In early 2019, Kaspersky unveiled details indicating that AZORult had been rewritten from Delphi to C++. Fast-forward to the beginning of 2024, Cyble and Netskope have reported on yet another resurgence of AZORult, but this time with the code switched to .NET. However, a detailed comparison of Netskope’s, Cyble's, and Kaspersky's samples showed no code overlaps.

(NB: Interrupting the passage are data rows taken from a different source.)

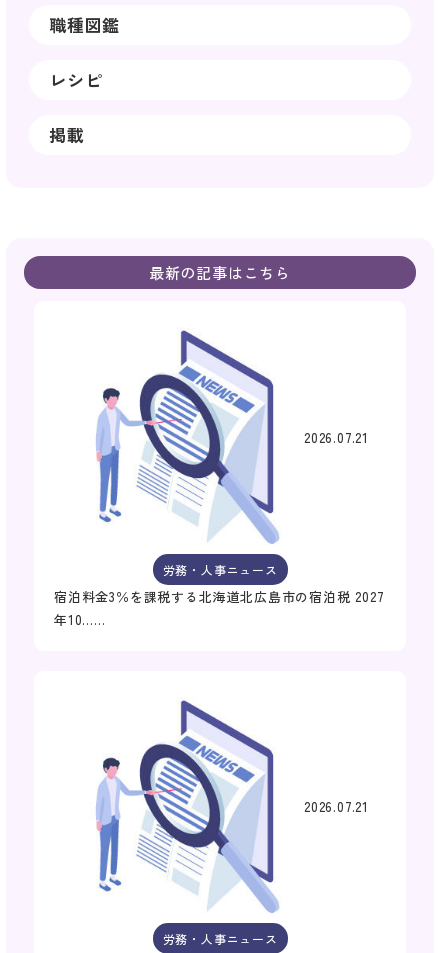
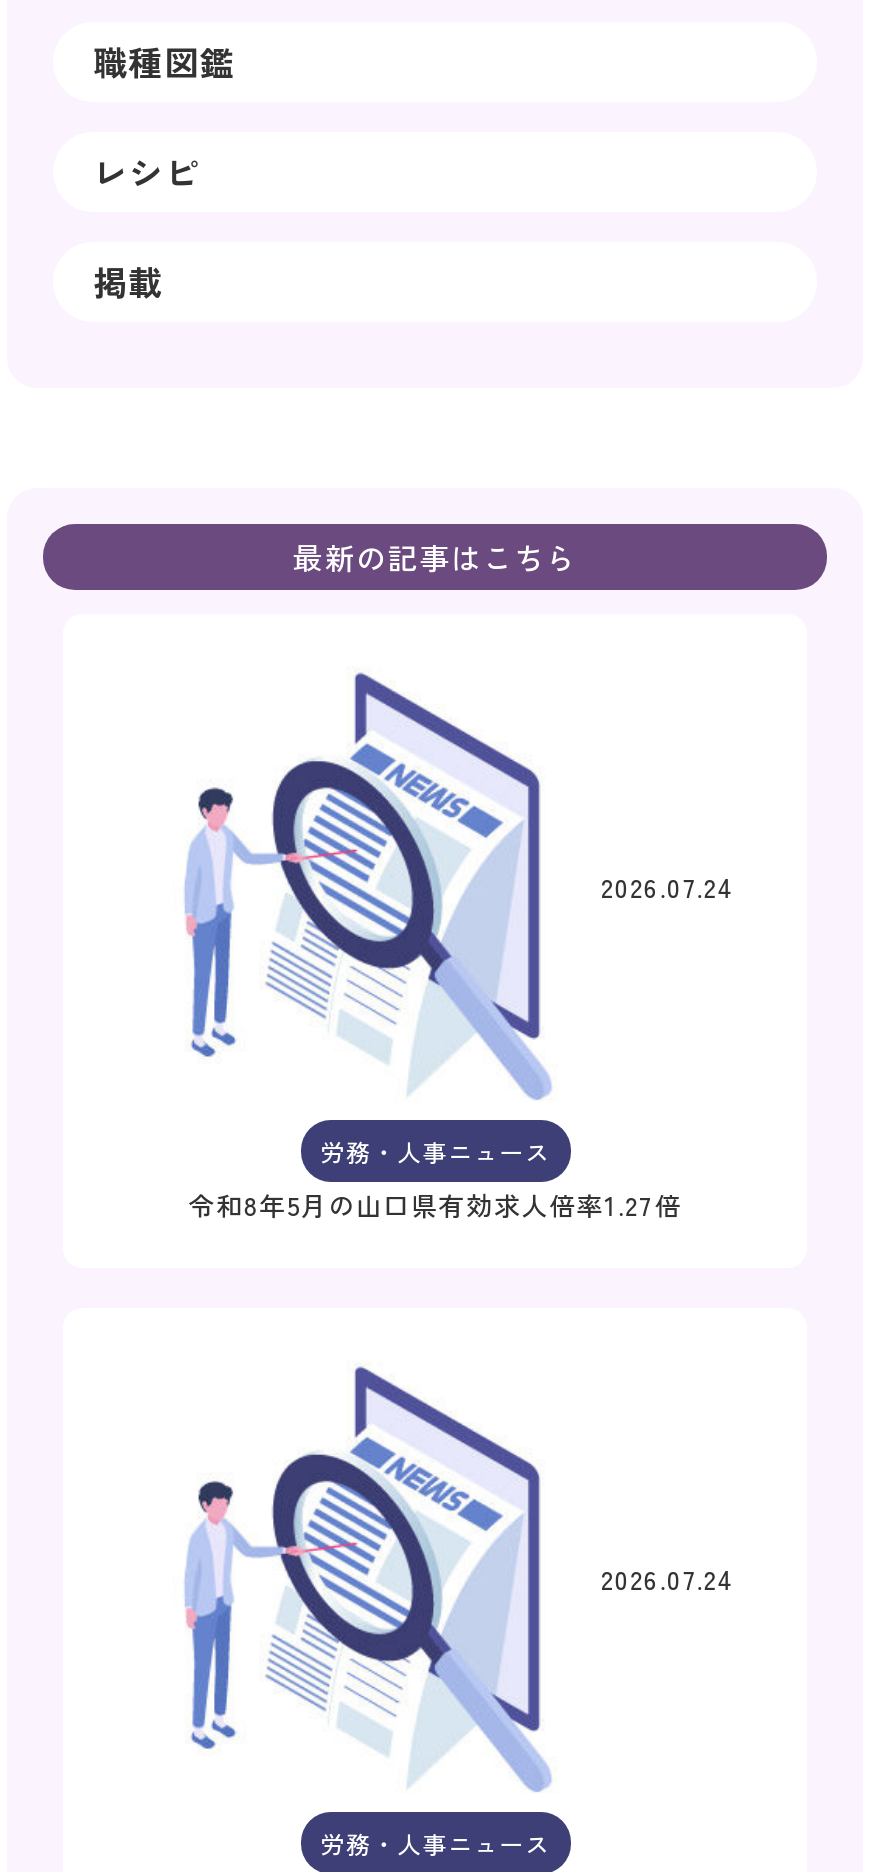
- 2026.07.21
+ 2026.07.24

- 宿泊料金3％を課税する北海道北広島市の宿泊税 2027
- 年10……
+ 令和8年5月の山口県有効求人倍率1.27倍

- 2026.07.21
+ 2026.07.24
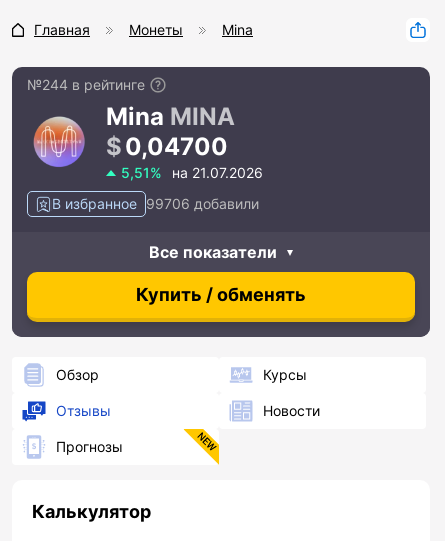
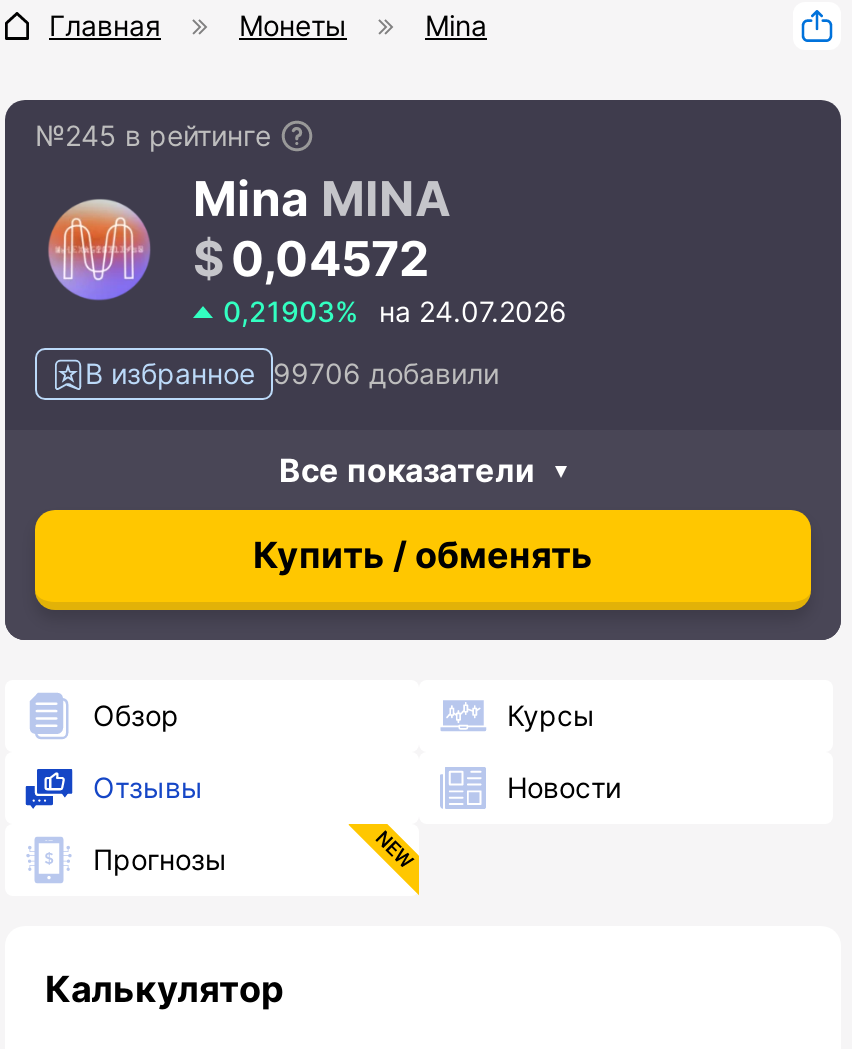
- №244 в рейтинге
+ №245 в рейтинге

- 0,04700
+ 0,04572

- 5,51% на 21.07.2026
+ 0,21903% на 24.07.2026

A Threat Researcher, Ernesto Fernández from Trellix, highlighted an article that identifies the malware as Koi Loader and Koi Stealer, reflecting the analyses by Cyble and Netskope. These findings including the Twitter post from Unit42 and some discussions with Principle Threat Researcher at Palo Alto have led us to adopt the terms Koi Loader and Koi Stealer for this article's discussion.

Initial Infection

The user received a phishing email about an unauthorized transaction on the sender's debit card containing an embedded link (Figure 2). This link directed the user to download a malicious ZIP archive named “chasebank_statement_mar.zip” (MD5: 8751223ced55a2079e876b893917a0f3). Notably, the file hashes of the archive change with each new download.

Figure 2: Phishing email

As seen in Figure 3, we found multiple reports on the sender’s email on spam[.]org with email subject lines such as:

Figure 3: Complaint report on spam[.]org

Upon visiting the embedded malicious page that is hosted on Google Sites, we received a CAPTCHA prompt (Figure 4).

Figure 4: CAPTCHA page on Google Sites

It’s worth noting that to receive the payload, the user would have to pass the CAPTCHA prompt first. If the user fails the CAPTCHA prompt, the server will respond with “NO” status (Figure 5).

Figure 5: Response from the server if the CAPTCHA prompt fails

If the user passes the CAPTCHA prompt, the server responds with “YES” status and serves the ZIP archive.

Figure 6: Response from the server if the CAPTCHA prompt is passed

The ZIP archive includes a shortcut file (.lnk) named “chasebank_statement_mar.lnk” (MD5: 044fd3c4d97a35f80792b7edee445c48), which downloads the next stage payload from the server, “m8hHxtkVLYPw.bat” (MD5: 099259c6d898c5d91dc3b01756e349d8), using curl.

This file is then stored in the %TEMP% folder. Additionally, it establishes persistence on the system by creating a Scheduled Task named “0BAduEnQZG9POyK”. (Figure 7).

Figure 7: Contents of the shortcut file

Koi payloads are usually all placed within the same opendir link, as shown in Figure 8.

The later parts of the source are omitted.